Quando Jung parla della metodologia e della psicodinamica del processo trasformativo, ci conduce all’interno di una relazione psicoterapeutica in cui sia il paziente che il terapeuta vengono «trasformati» e il modello junghiano dello scambio dialettico acquista tutta una sua particolare significatività. È questa metodologia che può essere considerata più vicina all’esperienza sciamanica, dove il guaritore (healer) può avere un contatto più diretto con il disturbo del paziente e forse recarsi come sciamano nei «mondi altri» e combattere con i poteri dell’oscurità liberando il paziente dalla sua malattia. Al centro di questo processo si costellerà l’archetipo del «guaritore ferito». Questo è nella sostanza il pattern archetipico centrale di ogni processo di guarigione a un livello molto profondo. Lo sciamano e l’analista junghiano sono «guaritori feriti». Poiché hanno la ferita, essi «conoscono» la ferita e possono trattare quella del paziente.

Il sacerdote, l’uomo-medicina o il medico, l’insegnante e lo sciamano formano in un certo senso una categoria di «guaritori» molto interessante. Lo sciamanismo, la più antica forma di guarigione a noi conosciuta è il prototipo da cui sono derivate in senso evolutivo tutte le altre forme di guarigione. Jung enfatizzerà questa concezione al centro della sua teoria di guarigione.

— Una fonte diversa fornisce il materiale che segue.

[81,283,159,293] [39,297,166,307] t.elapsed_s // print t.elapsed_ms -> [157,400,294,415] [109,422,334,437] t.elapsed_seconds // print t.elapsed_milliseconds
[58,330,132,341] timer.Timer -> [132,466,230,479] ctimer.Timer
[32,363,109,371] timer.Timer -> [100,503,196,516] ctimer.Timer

Il mito di guarigione di Jung e il suo mito personale si svilupperà come già indicato proprio a partire dalle complesse psicodinamiche della sua personale difficoltà di rapporto con i genitori e dai suoi sforzi di risanare la loro separazione. La madre tendeva a personificare una natura primitiva della psiche. Sia lei che i suoi antenati avevano avuto esperienze transpersonali, di contatto e di channeling con realtà spiritiche e con fenomeni di natura parapsicologica. Di sua madre Jung dirà, ribadendo tratti che ritroverà poi in se stesso:

«Ero sicuro che in lei c’erano due personalità; una innocua, umana, l’altra inquietante: quest’ultima si manifestava solo di tanto in tanto, ma ogni volta inattesa, e tale da incutere timore: allora parlava come se si rivolgesse solo a se stessa, ma ciò che diceva si riferiva a me, e di solito colpiva le intime fibre del mio essere, mi lasciava senza parole. […] C’era un’enorme differenza tra le due personalità di mia madre, ed era per questo motivo che da bambino la vedevo spesso in sogni angosciosi. Di giorno era una madre amorevole, ma di notte mi appariva inquietante: era come una di quelle veggenti che sono al tempo stesso uno strano animale, come una sacerdotessa nella grotta di un’orso. Arcaica e spietata; spietata come la verità e la natura. In tali momenti era la personificazione di ciò che ho chiamato natural mind, la mente naturale. Anch’io posseggo questa natura arcaica, e in me si combina col dono – non sempre piacevole – di vedere la gente e le cose come sono realmente.» (RSR, p. 78-79.)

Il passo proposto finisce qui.